Wir stimmen durchaus überein, wenn wir unseren Abgeordneten rund € 20000 p.m. für ihre Tätigkeit zubilligen.
Es sollten aber halt nur 598 Abgeordnete im Bundestag sitzen, macht knapp € 12 Mio/Monat.
Wenn sich nun die 709 Abgeordneten diesen Betrag nun teilen müssten, wären die nur noch knapp € 17000 p.m.
So hätten die Abgeordneten ein ureigenes Interesse die Abgeordnetenzahl wieder auf 598 Personen zu reduzieren.

Beste Grüße Hador

Eine Verkleinerung

des BT wird es nie geben. Mit der derzeitigen unverhältnismäßig hohen Angeordnetenanzahl werden gutdotierte abhängige Posten geschaffen die mit willigen Parteifreunden besetzt werden. Und niemand schaft sich selbst ab.
Alle Abgeordneten sollen nur noch direkt gewählt werden, den dann bekommt man die, die vom Volk gewollt werden und keine "Klatschhasen".

@12:34 von Alkoholproblem

Ich bin für ein reines Verhältniswahlrecht ohne Wahlkreise, ohne Direktmandate und ohne Landeslisten. Eine Stimme reicht, eine Bundesliste reicht.
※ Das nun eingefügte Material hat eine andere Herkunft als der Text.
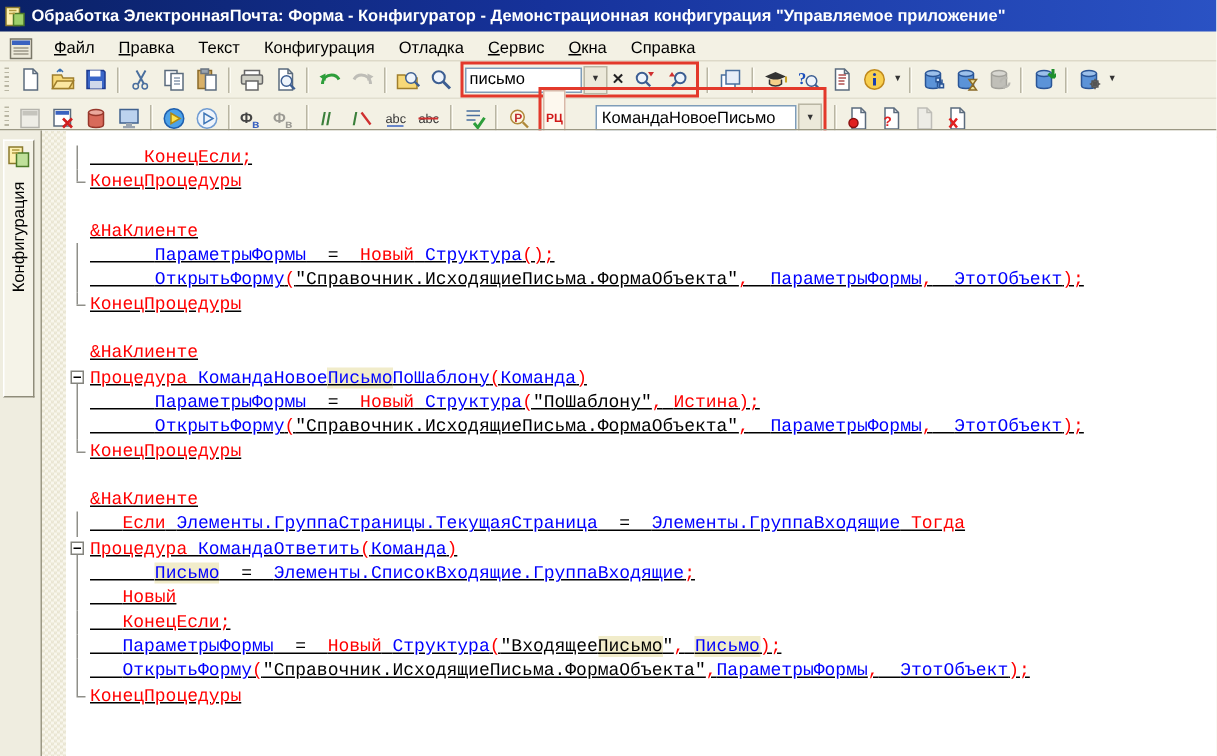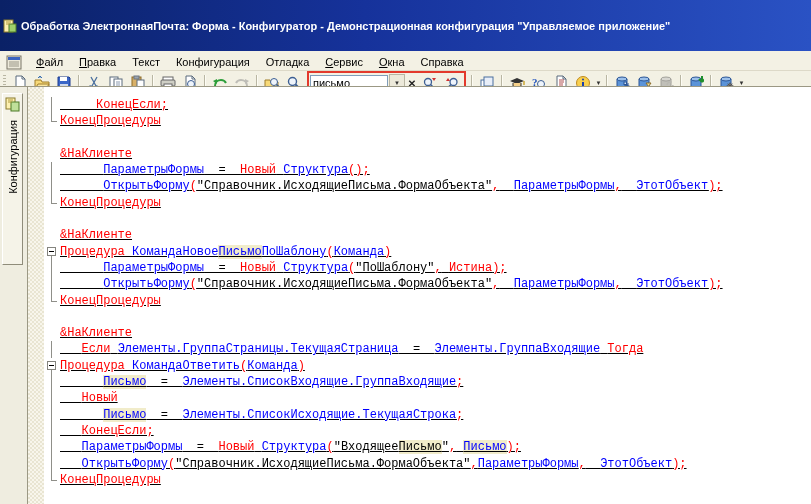--- a/index.html
+++ b/index.html
@@ -5,7 +5,7 @@
   html,body{margin:0;padding:0;}
   body{width:811px;height:504px;overflow:hidden;font-family:"Liberation Sans",sans-serif;background:#f3f1e4;position:relative;}
   
-  .titlebar{height:19px;background:linear-gradient(90deg,#0a2166 0%,#16329b 45%,#2a52c4 100%);display:flex;align-items:center;padding:16px 3px;}
+  .titlebar{height:19px;background:linear-gradient(90deg,#0a2166 0%,#16329b 45%,#2a52c4 100%);display:flex;align-items:center;padding:1px 3px;}
   .titlebar .ttext{color:#fff;font-size:11px;font-weight:bold;white-space:nowrap;margin-left:4px;}
   .appicon{width:14px;height:14px;flex:none;}
   

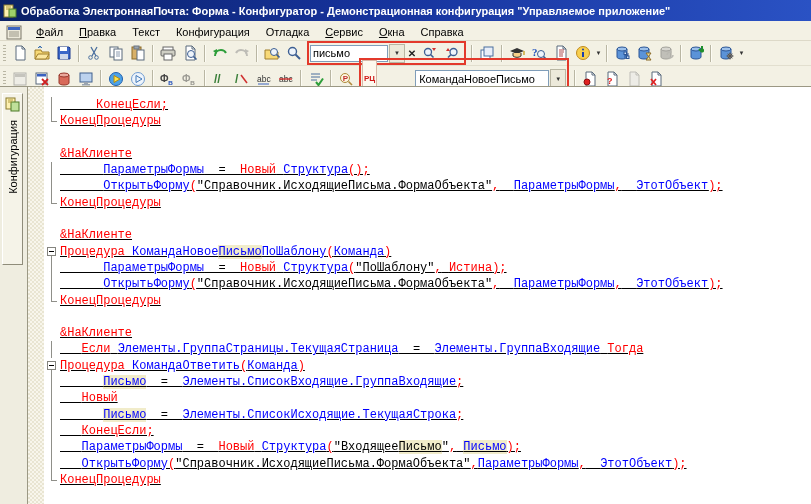--- a/index.html
+++ b/index.html
@@ -28,7 +28,7 @@
   .dropbtn{width:14px;height:17px;background:#ece9da;border:1px solid #b9b6a3;display:flex;align-items:center;justify-content:center;font-size:6px;color:#333;margin-left:1px;flex:none;}
   .clearbtn{width:14px;height:17px;display:flex;align-items:center;justify-content:center;font-size:10px;font-weight:bold;color:#222;flex:none;}
   .combo{width:126px;height:15px;border:1px solid #7f9db9;background:#fff;font-size:11px;padding:0 3px;display:flex;align-items:center;white-space:nowrap;overflow:hidden;color:#000;margin-left:36px;}
-  .procbadge{font-size:8px;font-weight:bold;color:#d01818;border:1px solid #d8b8a8;background:#fdf8ee;padding:13px 1px;margin-right:2px;flex:none;}
+  .procbadge{font-size:8px;font-weight:bold;color:#d01818;border:1px solid #d8b8a8;background:#fdf8ee;padding:13px 1px;margin-right:20px;flex:none;}
   
   .main{position:absolute;top:86px;left:0;right:0;bottom:0;display:flex;border-top:1px solid #9b9884;}
   .sidebar{width:27px;flex:none;background:#efede0;border-right:1px solid #9b9884;position:relative;}

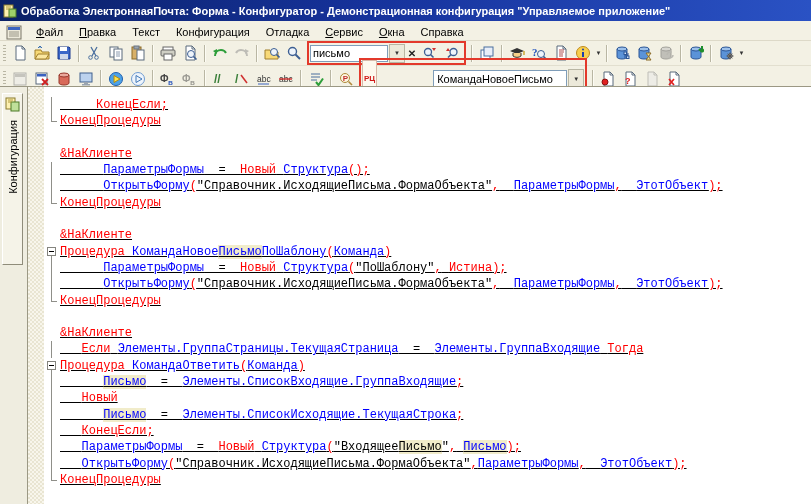--- a/index.html
+++ b/index.html
@@ -27,7 +27,7 @@
   .searchinput{width:72px;height:15px;border:1px solid #7f9db9;font-size:11px;font-family:"Liberation Sans",sans-serif;padding:0 2px;background:#fff;color:#000;}
   .dropbtn{width:14px;height:17px;background:#ece9da;border:1px solid #b9b6a3;display:flex;align-items:center;justify-content:center;font-size:6px;color:#333;margin-left:1px;flex:none;}
   .clearbtn{width:14px;height:17px;display:flex;align-items:center;justify-content:center;font-size:10px;font-weight:bold;color:#222;flex:none;}
-  .combo{width:126px;height:15px;border:1px solid #7f9db9;background:#fff;font-size:11px;padding:0 3px;display:flex;align-items:center;white-space:nowrap;overflow:hidden;color:#000;margin-left:36px;}
+  .combo{width:126px;height:15px;border:1px solid #7f9db9;background:#fff;font-size:11px;padding:0 3px;display:flex;align-items:center;white-space:nowrap;overflow:hidden;color:#000;}
   .procbadge{font-size:8px;font-weight:bold;color:#d01818;border:1px solid #d8b8a8;background:#fdf8ee;padding:13px 1px;margin-right:20px;flex:none;}
   
   .main{position:absolute;top:86px;left:0;right:0;bottom:0;display:flex;border-top:1px solid #9b9884;}

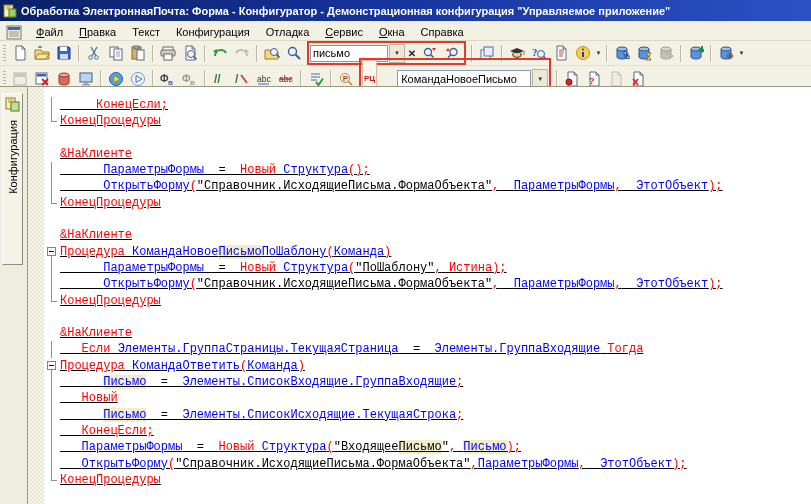--- a/index.html
+++ b/index.html
@@ -577,10 +577,6 @@
         </div>
         <div class="cl">
           <span class="gut v"></span>
-          <span class="txt"><span class="pl">      </span><span class="id hl">Письмо</span><span class="eq">  =  </span><span class="id">Элементы.СписокИсходящие.ТекущаяСтрока</span><span class="op">;</span></span>
-        </div>
-        <div class="cl">
-          <span class="gut v"></span>
           <span class="txt"><span class="pl">   </span><span class="kw">КонецЕсли;</span></span>
         </div>
         <div class="cl">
Basta.

Also wollen Sie die Politik auf Gedeih und Verderb den Parteibossen und deren Hintermännern und Geldgebern überlassen, ohne wenigstens einen lokalen Ansprechpartner zu haben?

Demokratisch im wortwörtlichen Sinne finde ich das nicht.

Mir wäre lieber, die Direktwahl würde gestärkt, auch zB durch die Einführung der Möglichkeit einer Abwahl des Kandidaten durch die lokale Wählerschaft, und eine Rechenschaftspflicht gegenüber den Wählern, wozu natürlich das GG geändert werden müsste.

@vweh 10:21

Und ich habe es als CDU Mitglied und Bürger satt wenn Menschen Dinge von sich geben von denen sie nicht wirklich eine Ahnung besitzen. Irgendwann nervt es einfach. Es wird ein derartig populistisches Getue und Gehetze in unserem Land veranstaltet, dass es einem übel wird. Gottseidank will eine riesengroße Mehrheit mit dieser Hetzerei und den andauernden Versuchen Hass, Unruhe und Streit zu stiften nichts zu tun haben. Diese Rummeckerei, Rumnörgelei und diese andauernde Negativfokussierung nervt extrem! Auf diese Weise schadet man auch dem Bild unseres Landes nach Außen und man ist unattraktiv für Junge Menschen. Unsere Zukunft ist aber nunmal abhängig von Jungen Menschen, auch wenn einige Foristen hier dies offensichtlich nicht begreifen.

Listenkandidate in den Wahlkreisen?

@klärungsbedarf 12:24
Wenn in Ihrem Vorschlag ein Wahlkreis über Listenstimmen gewonnen werden könnte, hieße das, dass in manchen Wahlkreisen die Abgeordneten über die Erststimme, in anderen über die Zweitstimme einziehen würden. Dadurch entstünde - durch die Uneinheitlichkeit des Wahlrechts - wiederum eine verfassungswidrige Ungleichheit zwischen den Wahlkreisen.
@ klärungsbedarf 12:31
Einen Wahlkreis mit nur 10% der Stimmen zu gewinnen, ist mit 7 Parteien über 5% nicht zu schaffen. Dazu wäre eine sehr hohe - und nicht wünschenswerte - Aufsplitterung der Parteienlandschaft und des Bundestags erforderlich. Das Prinzip des Direktmandats kann man sehr wohl in Frage stellen; es dient aber dazu, die Verhältniswahl zu personalisieren, dem Wähler also die Möglichkeit zu geben, in einem Wahlkreis einen Abgeordneten zu belohnen oder abzustrafen, oder dessen Charisma Rechnung zu tragen.

@DrBeyer 13:22

Es ist Ihr gutes Recht diese Reform für sinnvoll zu betrachten, jedoch muss man auch respektieren, wenn es andere Meinungen gibt. Der Union zu unterstellen sie würde sich nur für solche Reformen verweigern weil man Abstriche in Kauf nehmen würde ist wirklich lächerlich. Selbst mit einer Reform wäre die Union mit Abstand stärkste Partei, daher sind diese Versuche der Partei irgendwelche Unterstellungen anzuhängen daneben!